Il était tout près de neuf heures lorsque Holmes partit. Comme je n’avais pas idée du temps qu’il pouvait rester absent, je m’établis confortablement et me mis à fumer une pipe, tout en feuilletant les Scènes de la vie de Bohème d’Henri Murger. — Dix heures sonnèrent, et j’entendis les pas de la servante qui allait se coucher ; onze et le pas plus lourd de la propriétaire qui allait en faire autant. Enfin, il était environ minuit lorsque j’entendis le grincement de la clef de Holmes dans la serrure. Dès son entrée, je vis sur sa figure qu’il n’avait pas réussi : il semblait tout à la fois amusé et désappointé ; quand, la gaieté prenant définitivement le dessus, il éclata de rire et s’écria en tombant dans un fauteuil :

« Pour rien au monde je ne voudrais que ces messieurs de Scotland Yard aient vu ce qui s’est passé. Je me suis tellement moqué d’eux qu’ils me blagueraient à leur tour jusqu’à la fin de mes jours. Mais moi, je puis en rire, car je suis bien certain d’être toujours au moins à leur hauteur.

— Que s’est-il donc passé ? demandai-je.

— Oh ! je ne crains pas de raconter comment j’ai été roulé, dupé. Cette vieille bonne femme avait marché quelque temps, lorsqu’elle commença à boiter comme si elle avait mal au pied. Puis elle s’arrêta et héla un fiacre qui passait. Je m’arrangeai pour être tout près d’elle au moment où elle donnait son adresse. Mais c’était là une précaution inutile, car elle cria assez haut pour se faire entendre de l’autre côté de la rue : « Conduisez-moi no 13, Duncan Street, Houndsditch ». À ce moment-là je crus qu’elle nous avait dit la vérité ; et, l’ayant vue installée dans l’intérieur de la voiture, je m’accrochai derrière. C’est un petit talent que tout policier devrait posséder. Nous voilà partis, et nous roulons sans un seul arrêt, vers l’adresse indiquée. Je saute à terre avant d’arriver à la porte, et je me mets à suivre la rue en flânant d’un air distrait. Le fiacre s’arrête ; le cocher descend de son siège, ouvre la portière et attend : rien ne sort. J’avais vu tout cela du coin de l’œil. Quand j’arrivai auprès de la voiture, le cocher était plongé dedans et cherchait jusque sous les coussins d’un air affolé, tout en défilant le plus joli chapelet de jurons que j’aie entendu de ma vie. Il n’y avait pas plus de client que dans ma main et je crains bien qu’il ne revoie de longtemps le prix de sa course. Au no 13, on nous apprit que la maison appartenait à un honorable marchand de papiers peints du nom de Keswick et que les noms de Sawyer et de Dennis y étaient totalement inconnus.

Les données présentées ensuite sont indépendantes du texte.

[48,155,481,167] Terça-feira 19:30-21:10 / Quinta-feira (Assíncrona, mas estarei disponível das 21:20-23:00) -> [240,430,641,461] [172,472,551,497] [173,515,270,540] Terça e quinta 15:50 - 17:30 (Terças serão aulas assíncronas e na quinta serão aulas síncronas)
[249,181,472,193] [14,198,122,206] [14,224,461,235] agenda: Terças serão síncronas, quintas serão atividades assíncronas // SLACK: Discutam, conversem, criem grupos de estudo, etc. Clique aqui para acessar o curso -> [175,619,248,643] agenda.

« Allons donc ! m’écriai-je stupéfait, vous ne me ferez pas croire que cette vieille bonne femme qui ne tenait pas sur ses jambes ait été capable de sauter d’un fiacre en marche, sans que vous ou le cocher, vous en soyez aperçus ?

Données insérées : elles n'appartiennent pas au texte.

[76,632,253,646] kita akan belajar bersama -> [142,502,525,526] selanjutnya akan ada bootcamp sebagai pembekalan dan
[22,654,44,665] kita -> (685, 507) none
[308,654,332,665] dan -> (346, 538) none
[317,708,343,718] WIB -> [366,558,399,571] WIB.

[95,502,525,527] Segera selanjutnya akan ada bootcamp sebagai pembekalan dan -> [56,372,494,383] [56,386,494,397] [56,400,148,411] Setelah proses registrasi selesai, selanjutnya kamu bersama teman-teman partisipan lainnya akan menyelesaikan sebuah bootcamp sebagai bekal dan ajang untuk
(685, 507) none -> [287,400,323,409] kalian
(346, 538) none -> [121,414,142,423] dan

— Au diable la vieille bonne femme, répliqua Sherlock Holmes amèrement. C’est nous, les bonnes femmes, pour avoir ainsi donné dans le panneau. Ce personnage ne pouvait être qu’un homme jeune, et très vigoureux même, sans compter que c’est un acteur incomparable. Son déguisement était la perfection même. Il s’est évidemment aperçu qu’il était filé et il a usé de ruse pour me glisser entre les doigts. Cela prouve que l’homme que nous poursuivons n’est pas seul, comme je l’avais cru jusqu’ici, et qu’il a des amis tout prêts à risquer gros pour lui. Docteur, vous avez l’air éreinté, croyez-moi, allez vous coucher. »

Comme, par le fait, je me sentais très fatigué, je suivis ce conseil. Je laissai Holmes devant un feu de braise, et bien avant dans la nuit, j’entendis encore les gémissements contenus et mélancoliques de son violon, preuve qu’il méditait toujours sur l’étrange problème qu’il s’était juré de résoudre.